YOGYAKARTA - Harga kedelai yang terus terkerek melampaui harga Rp7.000 per kilogram, membuat para pengusaha tempe di Jogja kelimpungan. Pasalnya lebih dari 80% bahan baku kedelai yang digunakan untuk memproduksi tempe merupakan komoditas impor.
Mau tak mau, para produsen mengambil siasat untuk mengurangi volume tempe. Sebab menaikkan harga, nyaris tak mungkin dilakukan.
Nilai tukar Rupiah yang terus melemah terhadap dolar ditengarai menjadi salah satu penyebab makin mahalnya kedelai.
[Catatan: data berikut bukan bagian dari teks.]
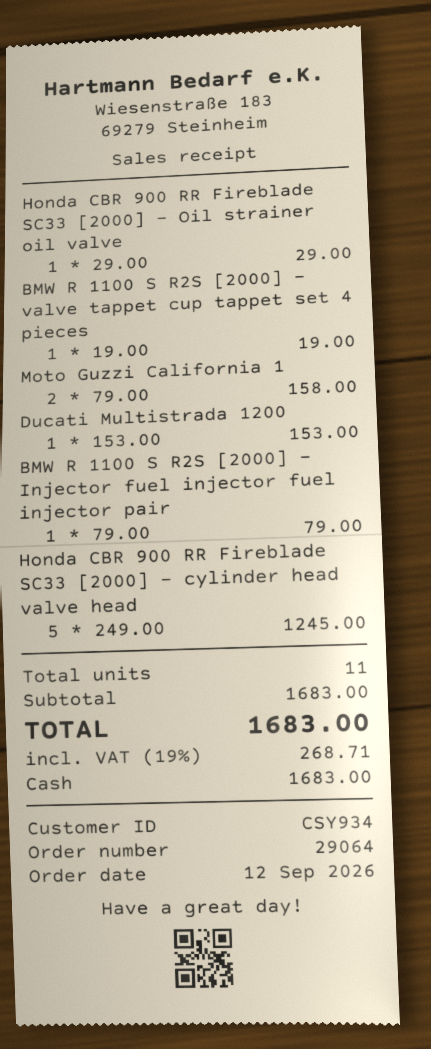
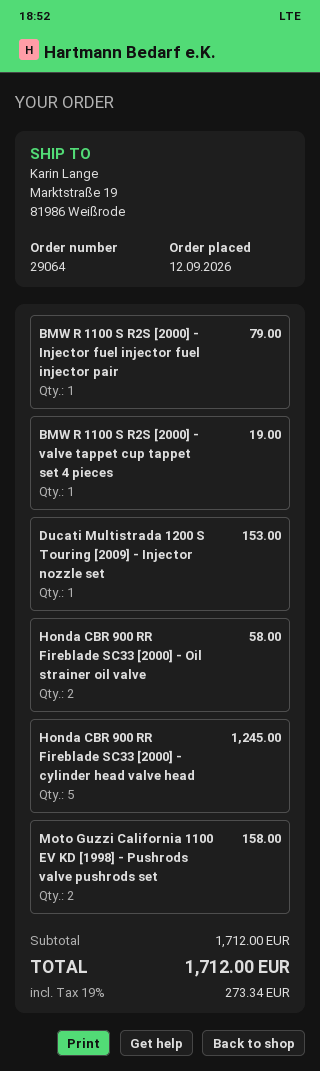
Honda CBR 900 RR Fireblade SC33 [2000] - Oil strainer oil valve: 1 for 29.00 -> 2 for 58.00
subtotal: 1683.00 -> 1712.00
tax: 19% = 268.71 -> 19% = 273.34
total: 1683.00 -> 1712.00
Pasalnya tahun lalu, saat nilai rupiah terhadap dolar masih di kisaran Rp12.000, harga kedelai masih ada di level Rp6.700 per kilogram.
Salah satu produsen tempe, Suparto menyebut kini harga bahan baku kedelai mencapai Rp7.500 hingga Rp7.800 per kilogram. Meski harganya terus naik turun, namun menurutnya tak pernah bisa turun di bawah Rp7.000.
Dibandingkan harga sebelumnya yang berada di kisaran Rp6.500, harga kedelai saat ini tentu memberatkan bagi pengusaha kecil sepertinya. "Naik turun terus tapi ya tetep mahal. Mahal banget," katanya, Rabu (8/8/2018).